The State of Marijuana at Work in 2020

March 16, 2020 | Cristina Loayza

As it stands today, 33 states and Washington D.C. have authorized the medical use of marijuana. Eleven of those states and Washington, D.C also allow the personal ‘adult-use’ of marijuana.  With 2020 being a presidential election year, efforts to include marijuana on this years’ ballot are rampant! While most of the past marijuana laws were approved by a majority vote of the people, a trend that we expect to see more are legalization efforts through state Legislature actions.

More than a dozen states could adopt new legalization to authorize the medical or personal adult use of marijuana. Here is a look at the states with legalization efforts planned this year.

 

Medical Marijuana

Alabama – A state that has long had some of the strictest laws on marijuana use, the Alabama Legislature is working on a program that would legalize the medical use of marijuana for specific medical conditions, in 2020. The draft bill, which prohibits smokable flow and edibles, has a strong likelihood of passing.

Idaho – If enough signatures are collected in time, voters in Idaho will decide on a medical marijuana initiative.

Mississippi – Alabama’s neighbor and a state that also is known to have strict laws on marijuana use, voters in Mississippi will have a chance to cast their vote on a medical marijuana program in 2020.

South Dakota – While largely remaining quiet on the topic of marijuana legalization in years past, voters will be asked to decide on both medical marijuana and adult-use legislation on the same ballot, in 2020.

 

Adult ‘Personal Use’ Marijuana

Arizona – Legalization committees are back at again in 2020. There is two potential adult use of marijuana initiatives that may qualify for the November ballot.

Arkansas – Voters could decide on a ballot initiative to legalize the personal adult use of marijuana if enough signatures are gathered to qualify.
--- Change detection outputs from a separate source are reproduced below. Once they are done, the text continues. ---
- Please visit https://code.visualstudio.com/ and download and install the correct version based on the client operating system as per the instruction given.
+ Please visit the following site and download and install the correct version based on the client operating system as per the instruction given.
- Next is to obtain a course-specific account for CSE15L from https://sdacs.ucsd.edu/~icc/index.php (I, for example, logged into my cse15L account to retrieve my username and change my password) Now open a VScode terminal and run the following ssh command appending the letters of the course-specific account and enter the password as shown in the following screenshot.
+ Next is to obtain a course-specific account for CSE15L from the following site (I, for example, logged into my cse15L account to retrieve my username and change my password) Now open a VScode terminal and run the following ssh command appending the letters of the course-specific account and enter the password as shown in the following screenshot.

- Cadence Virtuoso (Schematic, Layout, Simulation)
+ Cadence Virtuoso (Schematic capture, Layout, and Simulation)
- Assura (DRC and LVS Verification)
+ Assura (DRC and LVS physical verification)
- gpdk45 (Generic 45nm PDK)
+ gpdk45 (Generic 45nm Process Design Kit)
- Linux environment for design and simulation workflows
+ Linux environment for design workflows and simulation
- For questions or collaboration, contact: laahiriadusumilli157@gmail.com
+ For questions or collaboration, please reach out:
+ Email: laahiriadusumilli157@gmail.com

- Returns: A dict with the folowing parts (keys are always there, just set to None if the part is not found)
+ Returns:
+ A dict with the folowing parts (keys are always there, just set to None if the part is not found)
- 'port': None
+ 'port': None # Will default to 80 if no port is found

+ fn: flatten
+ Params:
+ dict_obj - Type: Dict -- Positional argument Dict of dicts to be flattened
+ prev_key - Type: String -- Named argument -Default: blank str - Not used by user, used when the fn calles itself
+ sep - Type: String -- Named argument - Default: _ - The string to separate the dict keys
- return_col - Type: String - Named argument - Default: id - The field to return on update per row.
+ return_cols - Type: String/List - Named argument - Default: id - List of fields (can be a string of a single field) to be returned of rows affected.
Connecticut – After some talk about the legalization of adult marijuana use last year and now feeling the effects of adult-use legalization of marijuana in Massachusetts, Connecticut lawmakers have organized conversations with New York and others in hopes of delivering a regional approach to legalization in 2020.

Missouri – Voters could decide on a ballot initiative to legalize the personal adult use of marijuana if enough signatures are gathered to qualify.

Montana – After a back and forth battle in the ultimate adoption of medical marijuana regulations, legalization committee efforts are seeing support for a ballot initiative for Montana voters in 2020. These efforts may also put pressure on state Legislatures to craft a pre-emptive bill.

New Jersey – State lawmakers have voted to put the issue of legalizing the personal adult use of marijuana on the November 2020 ballot, where it is being reported to have a good chance of passing.

New Mexico – After legislation efforts to legalize the adult use of marijuana stalled in 2019, the Governor’s legalization advisory group is setting the stage for an agreeable approach to legalization in 2020.

New York – After failed attempts in 2019, Governor Cuomo has again made marijuana legalization a top priority in 2020.

North Dakota – Voters could decide on a ballot initiative to legalize the personal adult use of marijuana if enough signatures are gathered to qualify.

Ohio – Voters could decide on a ballot initiative to legalize the personal adult use of marijuana if enough signatures are gathered to qualify.

Oklahoma – Voters could decide on a ballot initiative to legalize the personal adult use of marijuana if enough signatures are gathered to qualify.

South Dakota – While largely remaining quiet on the topic of marijuana legalization in years past, voters will be asked to decide on both medical marijuana and adult-use legislation on the same ballot, in 2020.

Vermont – The state Legislature authorized the personal adult use of marijuana and permitted home grows back in 2018. Last year the Vermont Senate passed a commercial sales program that the state House of Representatives will likely officially adopt in 2020.

 

We will keep a close eye on the progress of these efforts and, most importantly, any impacts that they might have on workplace drug screening programs.